Your first step is to conduct a brief preliminary interview. Get the years and locations of major life events: education, military service, religious milestones such as baptism or bar mitzvah, marriages, divorces, births and deaths of close relatives, and career transitions, including retirement. These will give you a working outline — and whet your subject’s memory for future conversations.
ADVERTISEMENT
Next, do a little research. What can you learn about her hometowns? Schools? Wars, political scandals, religious or social movements that may have affected them? Identify major world events that might’ve triggered “flashbulb memories”- that is, public events that leave an indelible impression in your mind, such as the death of John F. Kennedy, the Hindenburg explosion or the bombing of Pearl Harbor. Even those who think their own pasts aren’t worth discussing may enjoy commenting on important historic events they witnessed.
Fortunately, you don’t have to become a historian just for the interview. A quick Internet search can bring up community Web sites full of local history (try entering the interviewee’s town, region/state and the word history). Old issues of magazines such as Life contain a wealth of information about daily living-from headline news to household detergents. Or consult Panati’s Parade of Fads, Follies and Manias: The Origins of Our Most Cherished Obsessions by Charles Panati (Harper Collins) which summarizes popular singers, foods and fashions of different decades.
Finally, prepare both general and follow-up questions. For instance, if you start with, “Tell me about growing up in a mining town,” you might continue with, “Did your family own a home or rent a company house?”
ADVERTISEMENT
Stacey advises leafing through old magazines with your interviewee. It’s an excellent way to prompt reflections on topics from celebrities to child-rearing. Just be sure to keep copies for reference. “It’s no fun to listen to your subject stape-recorded comments about a picture you don’t have,” she says.

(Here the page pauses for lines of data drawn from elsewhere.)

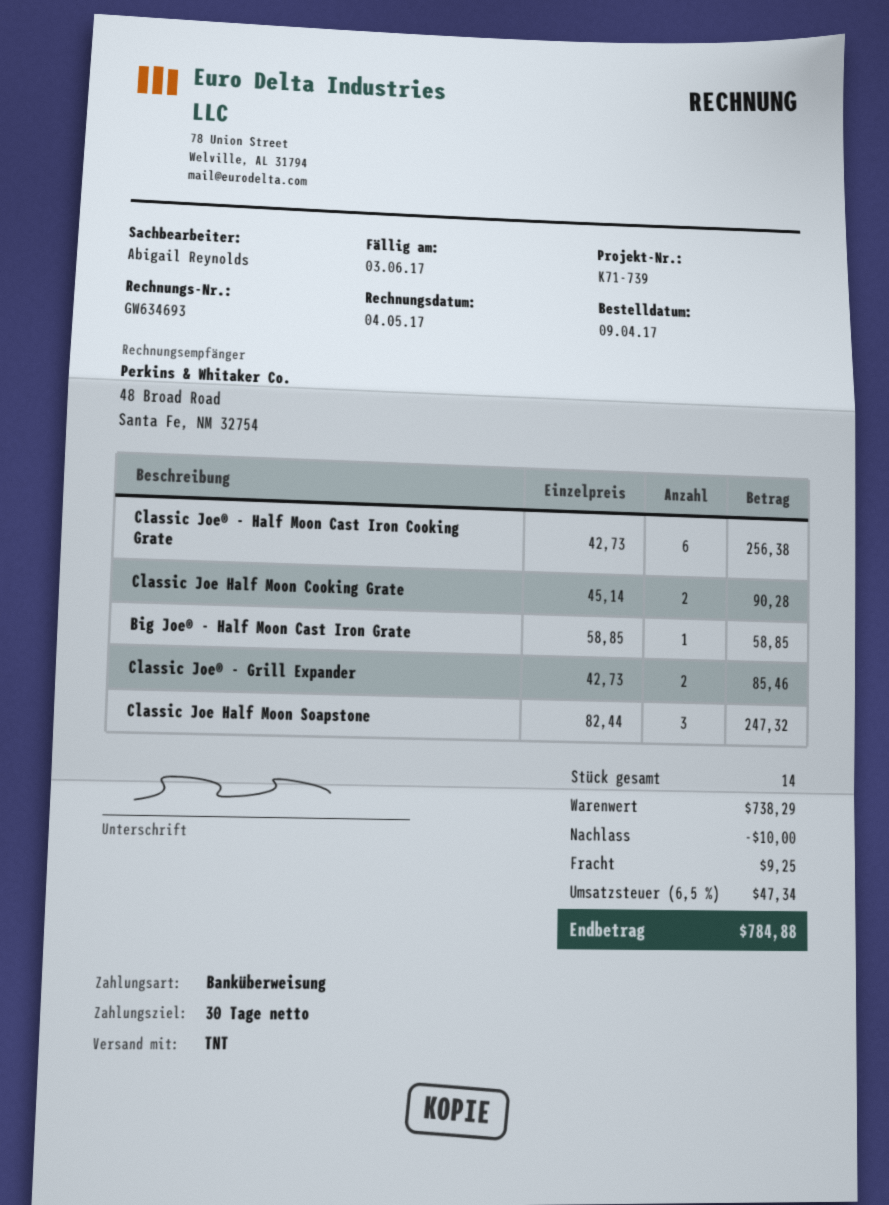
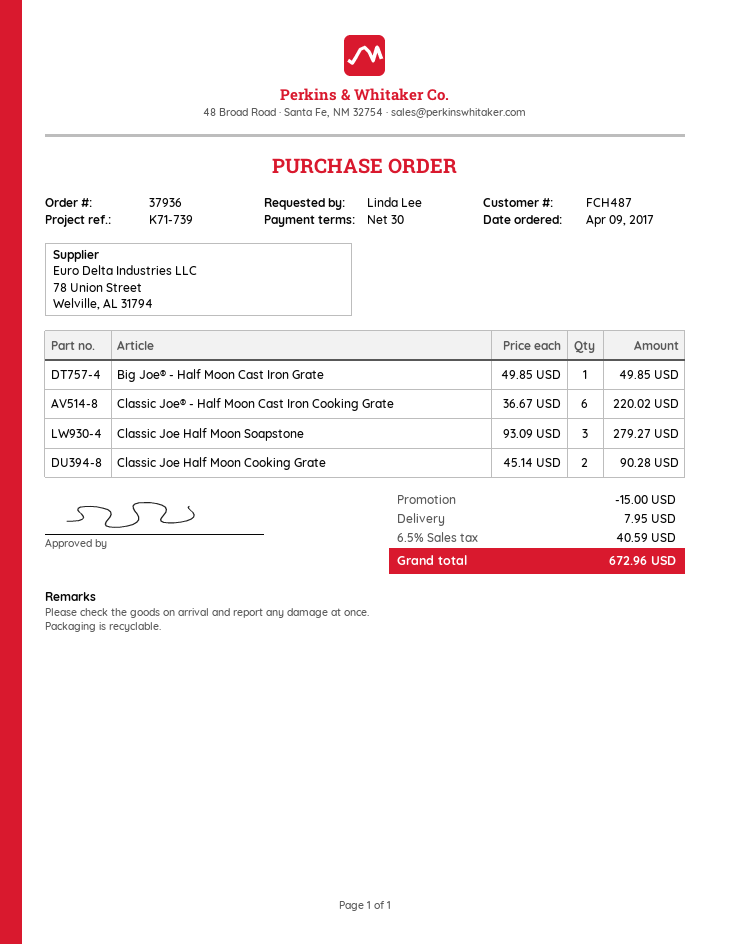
Classic Joe® - Half Moon Cast Iron Cooking Grate: 6 x 42.73 = 256.38 -> 6 x 36.67 = 220.02
Big Joe® - Half Moon Cast Iron Grate: 1 x 58.85 = 58.85 -> 1 x 49.85 = 49.85
Classic Joe® - Grill Expander: 2 x 42.73 = 85.46 -> none
Classic Joe Half Moon Soapstone: 3 x 82.44 = 247.32 -> 3 x 93.09 = 279.27
discount: 10.00 -> 15.00
shipping: 9.25 -> 7.95
tax: 6.5% = 47.34 -> 6.5% = 40.59
total: 784.88 -> 672.96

2. Get up close and personal.
The opposite approach-zeroing in on a small personal detail-can elicit vivid memories as well. This is what I had to do with my husband. General questions bored him and didn’t trigger specific memories. But a very pointed inquiry about his kindergarten teacher got him talking.
“The more concrete and specific I am, the more information I’ve found I can glean,” says Nancy Gould, a counselor and family historian who specializes in personal history interviews. “Rather than ‘Tell me a story about my mom and my dad,’ I might say, ‘Tell me how you introduced my mother and father.”’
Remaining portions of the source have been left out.